Input records:
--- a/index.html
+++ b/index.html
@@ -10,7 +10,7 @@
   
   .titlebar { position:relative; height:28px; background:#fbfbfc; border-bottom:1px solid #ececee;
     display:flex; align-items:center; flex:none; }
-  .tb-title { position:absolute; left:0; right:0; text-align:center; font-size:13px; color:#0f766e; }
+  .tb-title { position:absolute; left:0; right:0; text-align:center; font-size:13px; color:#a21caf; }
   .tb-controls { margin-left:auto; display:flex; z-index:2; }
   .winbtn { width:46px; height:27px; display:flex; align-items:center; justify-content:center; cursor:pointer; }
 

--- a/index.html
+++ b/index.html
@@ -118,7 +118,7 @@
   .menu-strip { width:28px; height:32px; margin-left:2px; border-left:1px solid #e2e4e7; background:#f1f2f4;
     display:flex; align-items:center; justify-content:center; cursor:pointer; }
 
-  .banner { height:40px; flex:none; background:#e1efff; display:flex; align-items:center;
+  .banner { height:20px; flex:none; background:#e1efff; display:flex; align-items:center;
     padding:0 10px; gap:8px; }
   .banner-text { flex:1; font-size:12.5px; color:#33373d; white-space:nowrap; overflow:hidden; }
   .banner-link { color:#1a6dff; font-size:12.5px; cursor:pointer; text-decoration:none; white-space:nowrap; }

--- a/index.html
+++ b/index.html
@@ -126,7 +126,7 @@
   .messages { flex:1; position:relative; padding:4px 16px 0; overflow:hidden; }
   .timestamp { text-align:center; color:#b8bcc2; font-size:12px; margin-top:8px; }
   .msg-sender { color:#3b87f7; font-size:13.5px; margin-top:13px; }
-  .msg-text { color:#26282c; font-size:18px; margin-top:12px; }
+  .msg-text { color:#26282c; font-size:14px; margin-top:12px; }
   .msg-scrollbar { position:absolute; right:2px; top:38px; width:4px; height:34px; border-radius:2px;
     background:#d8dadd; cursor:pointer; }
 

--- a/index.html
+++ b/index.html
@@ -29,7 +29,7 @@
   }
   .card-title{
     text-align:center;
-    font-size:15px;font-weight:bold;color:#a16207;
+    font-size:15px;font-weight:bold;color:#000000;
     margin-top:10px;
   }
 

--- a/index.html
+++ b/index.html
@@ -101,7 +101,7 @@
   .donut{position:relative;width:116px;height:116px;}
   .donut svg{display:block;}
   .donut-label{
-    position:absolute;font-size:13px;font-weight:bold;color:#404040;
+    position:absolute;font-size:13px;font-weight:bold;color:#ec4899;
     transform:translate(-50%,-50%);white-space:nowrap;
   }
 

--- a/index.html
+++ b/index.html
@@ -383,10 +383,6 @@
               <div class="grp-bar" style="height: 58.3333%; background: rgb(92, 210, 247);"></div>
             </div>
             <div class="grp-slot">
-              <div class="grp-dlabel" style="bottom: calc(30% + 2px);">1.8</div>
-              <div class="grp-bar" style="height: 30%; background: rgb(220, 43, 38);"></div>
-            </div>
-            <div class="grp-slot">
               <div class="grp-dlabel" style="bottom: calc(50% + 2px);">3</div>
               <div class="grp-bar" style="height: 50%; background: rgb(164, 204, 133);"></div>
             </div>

Work instructions:
Copy out each line of the data that has the word "content" in it.

Answer section:
   .winbtn { width:46px; height:27px; display:flex; align-items:center; justify-content:center; cursor:pointer; }
     display:flex; align-items:center; justify-content:center; cursor:pointer; }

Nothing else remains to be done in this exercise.